The scope uses two AA batteries to power both scope and illuminator, and the manual says they’ll last from 4-6 hours, depending on how much IR illumination you use. I found the lowest setting was more than adequate at garden ranges, but I might add an external illuminator just to stretch battery life.

At $490, it was $190 more than the cheapest Gen 1 sight I looked at, but from what I’ve been able to learn from other reviews the image is much clearer and wider. Sightmark warranties it for three years, which is better than most electronic devices. So far I’m pretty impressed.

My TX200 comes home


Six years ago I sold my TX200 to a friend who had great plans for shooting it regularly at his place up North. This was a custom Jim Maccari tuned gun with a Simmons scope I used in my second year of Field Target competition back in the late 1990s, and it was capable of great accuracy with Crosman Premiers. It was also the gun I shot at Camp Perry when my club was doing the first demonstration FT match held there, and had a lot of memories.  But I sold it to help pay for a used Air Arms Pro Sport as I didn’t think I needed the TX200 any more.

Good intentions have a way of going astray, and my friend called to say he’d only taken the TX200 out twice in six years, and… was I interested in buying it back? Well, yes, I was. It took us close to six months to finally get together to talk terms, after which he walked away with a wad of cash and a Swift pistol scope, and I walked off with my old TX200.

Other than a little rust on the under lever latch it’s pretty much in the same condition it was when it left my house. My range markings are still on the focusing ring and my elevation table is still glued to the sun shade. It’s still as smooth shooting as it was when I last owned it.
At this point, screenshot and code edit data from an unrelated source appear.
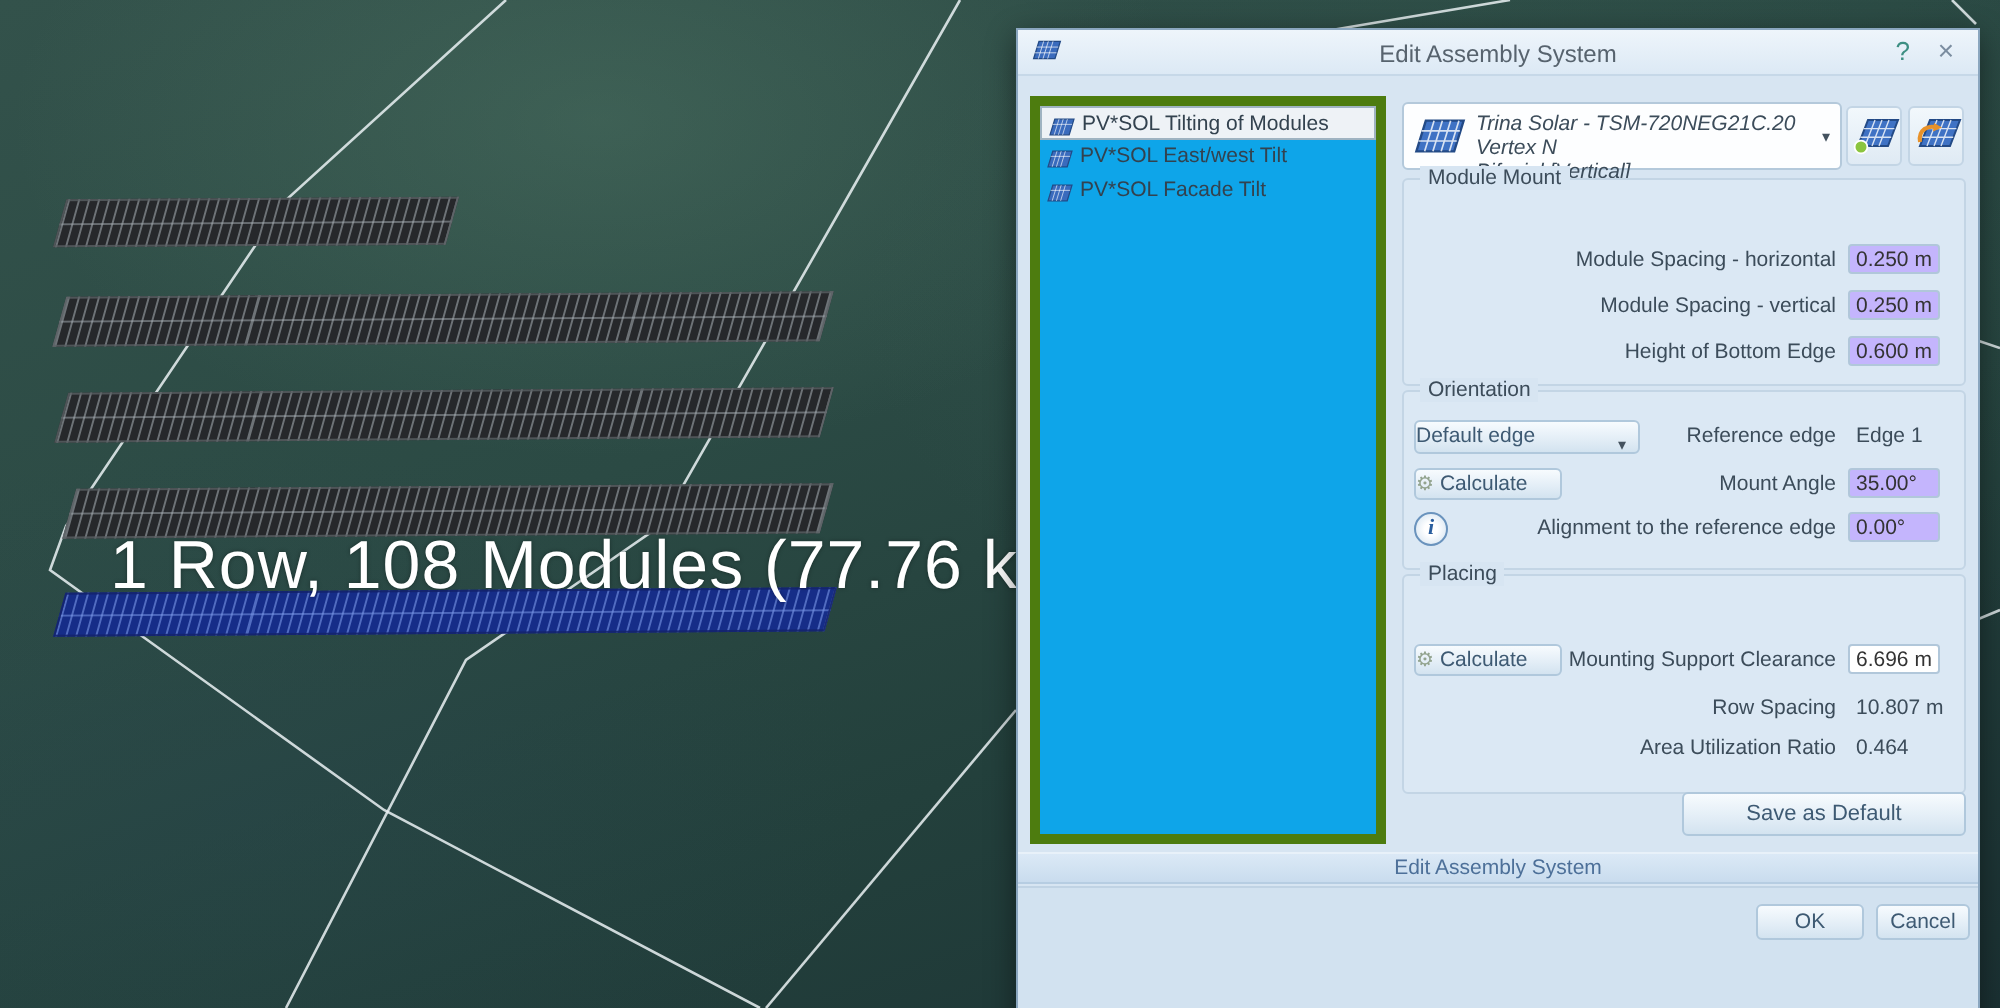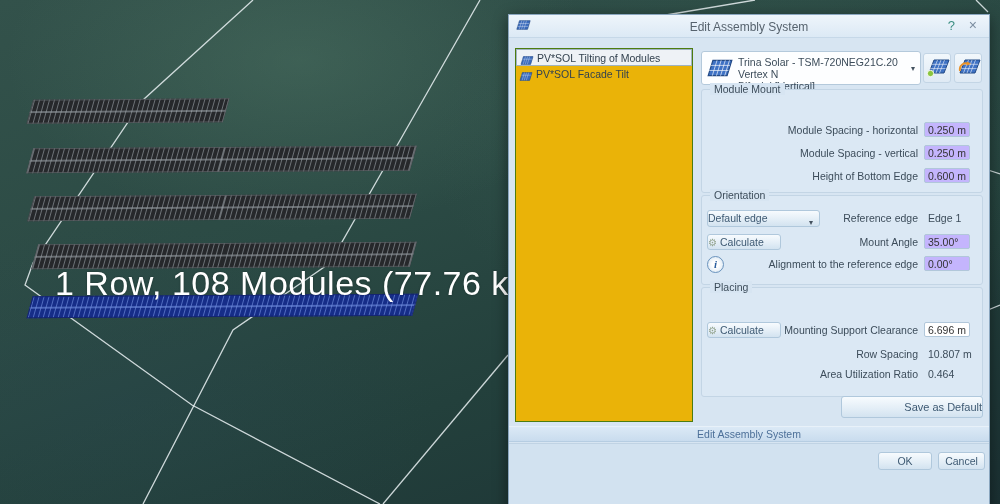--- a/index.html
+++ b/index.html
@@ -60,7 +60,7 @@
   
   #systems-list {
     position:absolute; left:6px; top:33px; width:178px; height:374px;
-    background:#eab308; border:1px solid #4d7c0f;
+    background:#0ea5e9; border:5px solid #4d7c0f;
   }
   .list-item { position:relative; height:17px; line-height:16px; padding-left:20px; font-size:10.5px; color:#33424f; white-space:nowrap; }
   .list-item.selected { background:#eef2f6; border:1px solid #9fb3c1; }

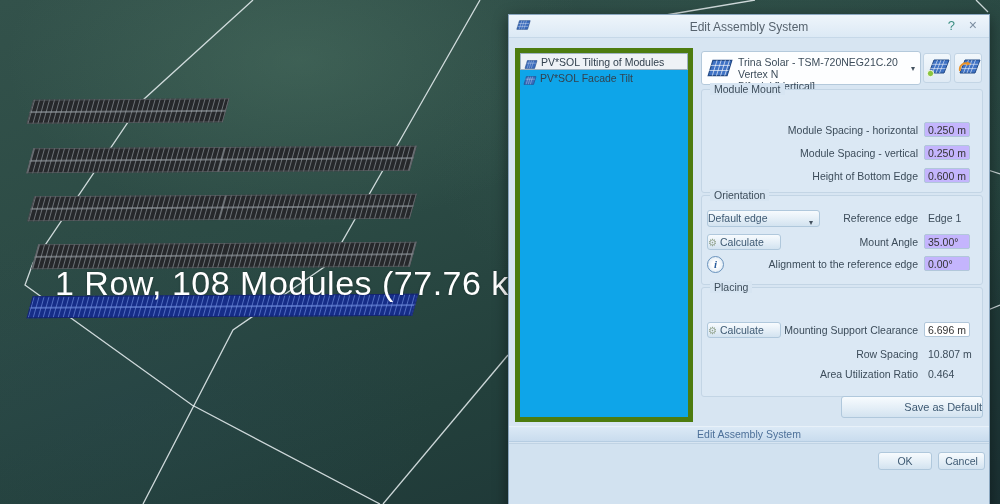--- a/index.html
+++ b/index.html
@@ -72,7 +72,7 @@
     background:#fdfeff; border:1px solid #b4c9db; border-radius:3px;
   }
   #module-combo .combo-icon { position:absolute; left:5px; top:7px; }
-  #module-combo .combo-text { position:absolute; left:36px; top:4px; width:168px; line-height:12px; font-size:10.5px; color:#3c4c5a; }
+  #module-combo .combo-text { position:absolute; left:36px; top:4px; width:168px; line-height:12px; font-size:10.5px; color:#3c4c5a;font-style:italic; }
   #module-combo .combo-arrow { position:absolute; right:5px; top:12px; font-size:8px; color:#44525f; }
   .icon-btn {
     position:absolute; top:38px; width:28px; height:30px;

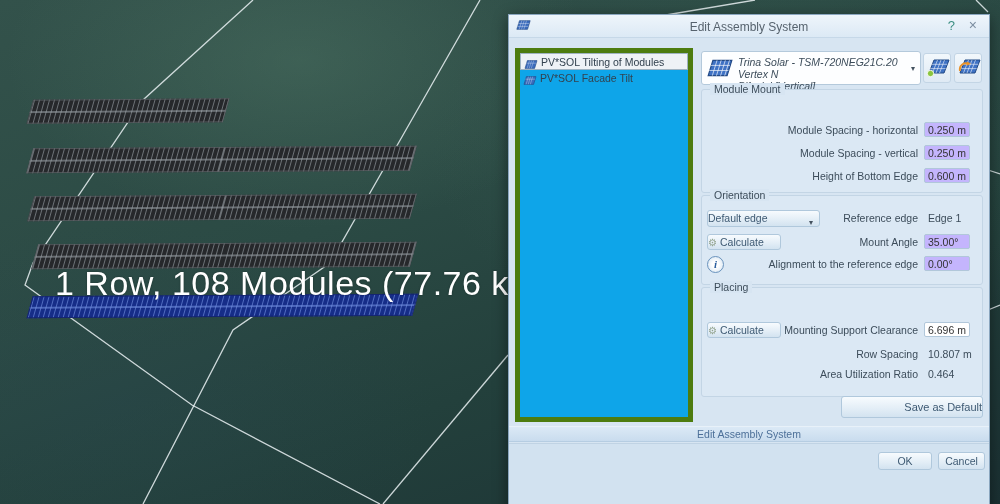--- a/index.html
+++ b/index.html
@@ -211,6 +211,15 @@
               <path d="M8.5 1l-4 13M12 1 8 14M15.5 1l-4 13M3.2 5.3h16.2" stroke="rgba(255,255,255,.75)" stroke-width=".7" fill="none"></path>
             </svg>
         </span>
+        <span>PV*SOL East/west Tilt</span>
+      </div>
+      <div class="list-item">
+        <span class="li-icon">
+          <svg viewBox="0 0 22 15" width="14" height="9">
+              <path d="M5 1h16l-4 13H1z" fill="#3a6bbd" stroke="#234a86"></path>
+              <path d="M8.5 1l-4 13M12 1 8 14M15.5 1l-4 13M3.2 5.3h16.2" stroke="rgba(255,255,255,.75)" stroke-width=".7" fill="none"></path>
+            </svg>
+        </span>
         <span>PV*SOL Facade Tilt</span>
       </div>
     </div>

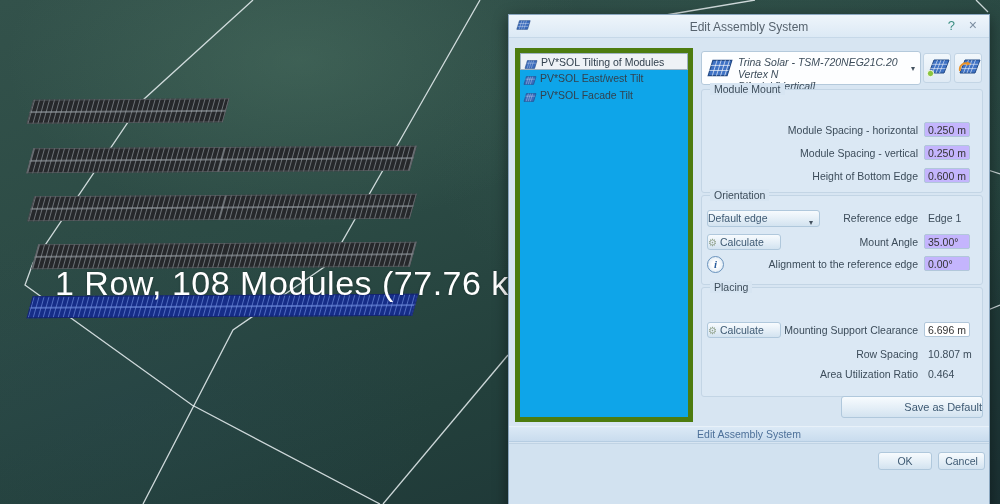--- a/index.html
+++ b/index.html
@@ -133,7 +133,7 @@
     font-size:11px; color:#3e5a73; text-align:center; line-height:20px;
   }
   #reset-btn { left:189px; width:137px; }
-  #save-default-btn { left:332px; width:142px;text-align:right; }
+  #save-default-btn { left:332px; width:142px; }
 
   #assembly-band {
     position:absolute; left:0; right:0; top:411px; height:16px;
Did I need another air rifle? Hardly. I owned three spring guns, all of them very high quality, and a Crosman Gen2 Marauder in a Boyds stock, none of which I get to shoot very often these days. But it’s a gun with a lot of memories and it’s nice having it back.

The IZH-46m Part II

In our last visit with the IZH-46m I’d just begun to reshape the grip. Here it is after several iterations with rasp and sandpaper:


I’ve tapered the grip towards the rear, thinned the wood at the top of the grip, and carved finger grooves. Quite a bit more to do but it’s already a significant improvement. The tool I used to do this was a Nicholson #49 Cabinet Makers Rasp, a very fine rasp with hand-cut teeth. A hand cut rasp has an irregular, almost random pattern of teeth  that cuts very fast yet still cuts much more smoothly than the typical machine cut rasp. Unfortunately Nicholson moved production to Brazil a few years ago and their rasps are no longer the fine tools they once were. There are still good hand cut rasps available, though, from companies like Aurier and Liogier in France.

I also moved the trigger rearward about a quarter of an inch, which makes it easier to pull without rotating the gun. Dry firing, I noticed that I tended to rotate the gun ever so slightly to the left as I depressed the trigger- barely noticeable, but enough to push my groups left.

Next step is to further taper the grip, deepen the grooves, and refuse the shape until I get a perfect glove-like fit. Then I’ll sand out any scratches and work it down to a 320 grit. Last, I’ll add a Tru-Oil finish and when that sets up, apply stippling with a punch.

Further refinement:




The taper from front to back turns out to be especially critical. By varying which side tapers more you can fine tune how the gun points and the sights align.